En un arranque de furia, Calfucurá aprieta los puños. ¿Cuántos caciques y capitanejos ven morir sus días en la isla de Martín García? Ese es el destino del indio vencido, cuando no el ejército o la servidumbre.

—Ya falta poco —dice con voz ronca.

Sus ojos perspicaces calculan la distancia que lo separa de la línea de fortines. Paladea una venganza que abarcará a todos, blancos e indios traidores como Catriel, y ahora Quiñihual.

Empezará por la más fácil, la que tiene más a su alcance.

"Francisco Peña y Balcarce", murmura para sí, degustando el nombre en sus labios. "Eres hombre muerto."

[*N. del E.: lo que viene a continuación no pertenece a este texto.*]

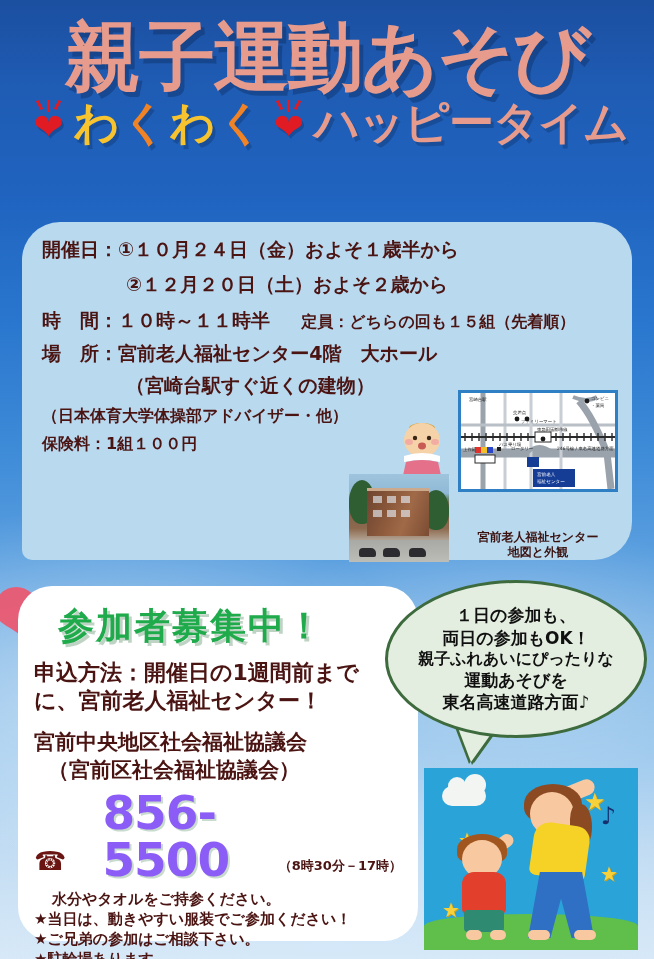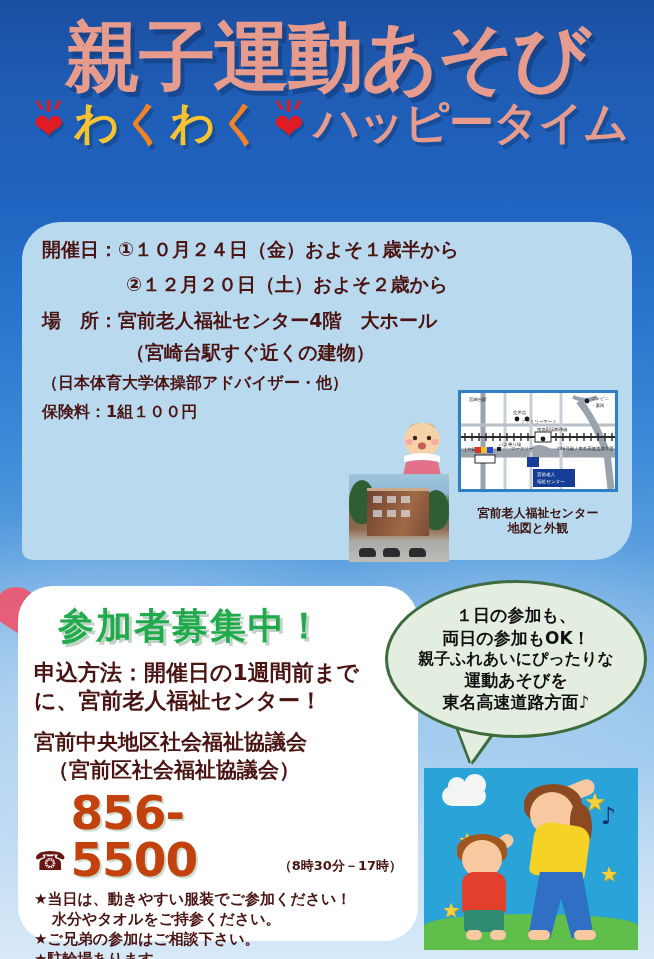"時 間：１０時～１１時半 定員：どちらの回も１５組（先着順）" div.info-line { html: none -> <div> <span>時 間：</span><span>１０時～１１時半</span> <span></span> <span>定員：</span><span>どちらの回も１５組（先着順）</span> </div> }
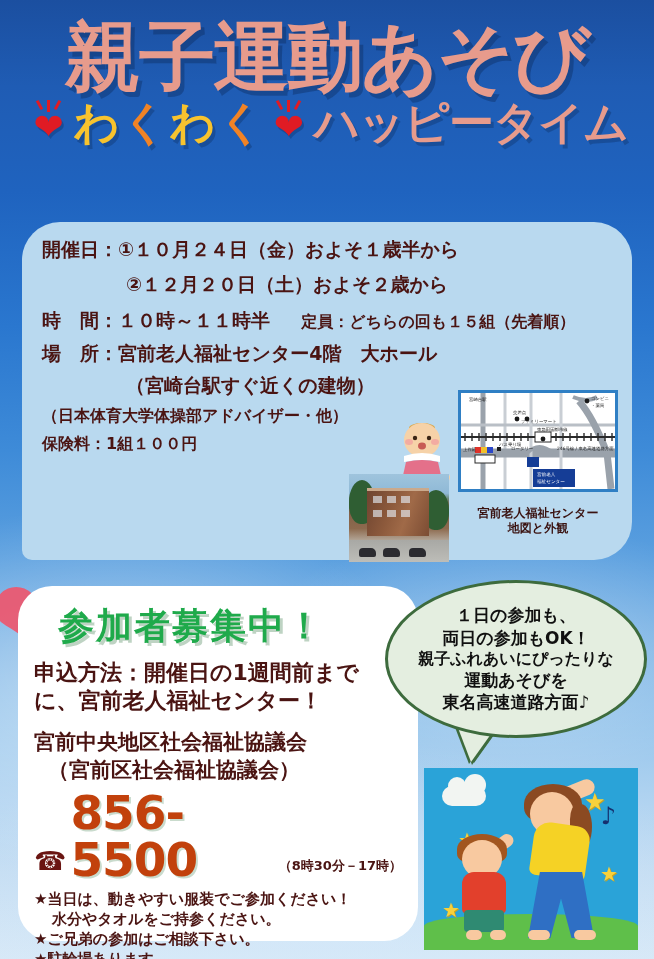"宮前老人福祉センター" .map-caption { top: 284px -> 308px }
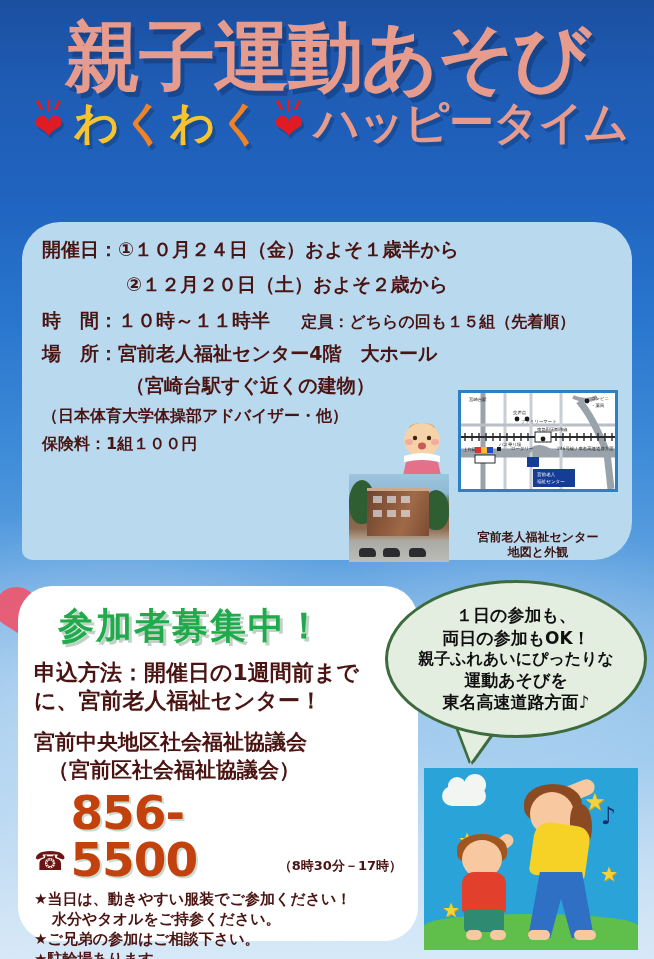"856-5500" .tel-num { color: #c2410c -> #8b5cf6; margin-left: none -> 32px }
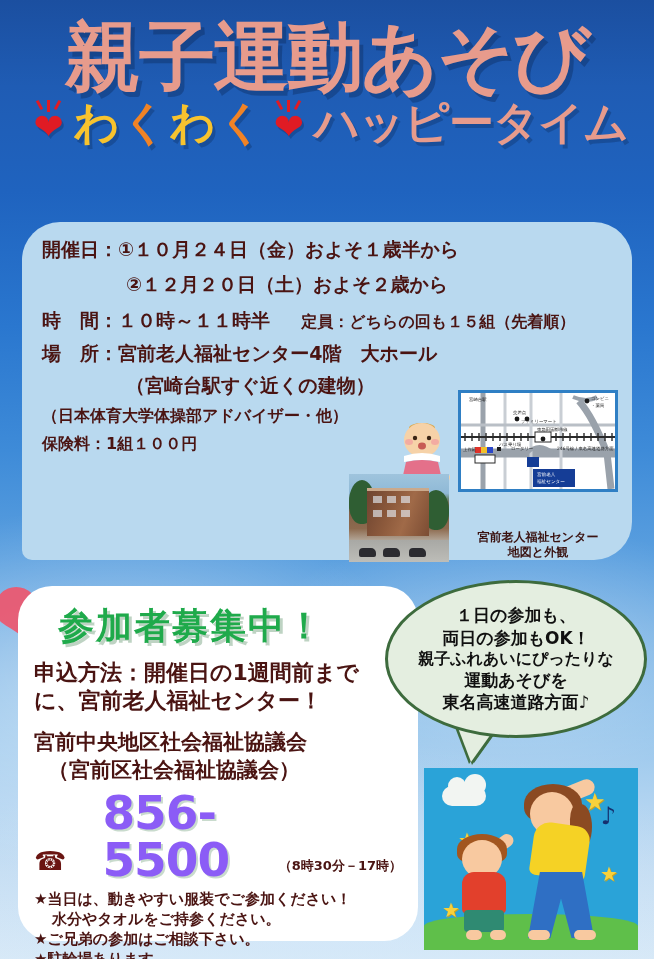"★当日は、動きやすい服装でご参加ください！" div.note { order: before "水分やタオルをご持参ください。" -> after "水分やタオルをご持参ください。" }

Francisco cabalgaba sumido en sus reflexiones. La noche anterior había perdido el juicio en brazos de su esposa, igual que en las oportunidades anteriores. Hacer el amor con Elizabeth lo arrastraba a un pozo de perdición: comenzaba dominándola y acababa esclavo de sus pasiones. Eso le molestaba. No estaba acostumbrado a perder el control y no soportaba que le ocurriese justo ahora, cuando tampoco controlaba su futuro. Mientras dejaba que Gitano descubriese el camino hacia las casas, sorteando las vizcacheras y atravesando cardales, fue desgranando los dulces recuerdos de su noche de bodas. ¿Habría abierto su regalo ya? Apenas su madre le comentó, risueña, el antojo de Elizabeth por aquella muñeca maniquí, supo que ése era el regalo adecuado. Elizabeth era una extraña combinación de ternura infantil y pasión de mujer. La noche vivida lo confirmaba. Sus avances la asustaban al principio y después la impulsaban a mostrar su propia sensualidad desbordada. Una mujer sensual, quién lo hubiera dicho, Tenía todas las dotes para serlo, aunque la educación recibida la había moldeado con severidad. Había en Elizabeth una veta de mojigata que, por fortuna, no podría desarrollarse allí, en el Río de la Plata, donde las mujeres hacían gala de franqueza y desenvoltura. Llegó al casco de la hacienda sin darse cuenta. Lo recibieron el mugido de las vacas, las voces de los peones, los ladridos de los perros y las calandrias cantando a todo trapo.

Alguien estaba de visita en El Duraznillo.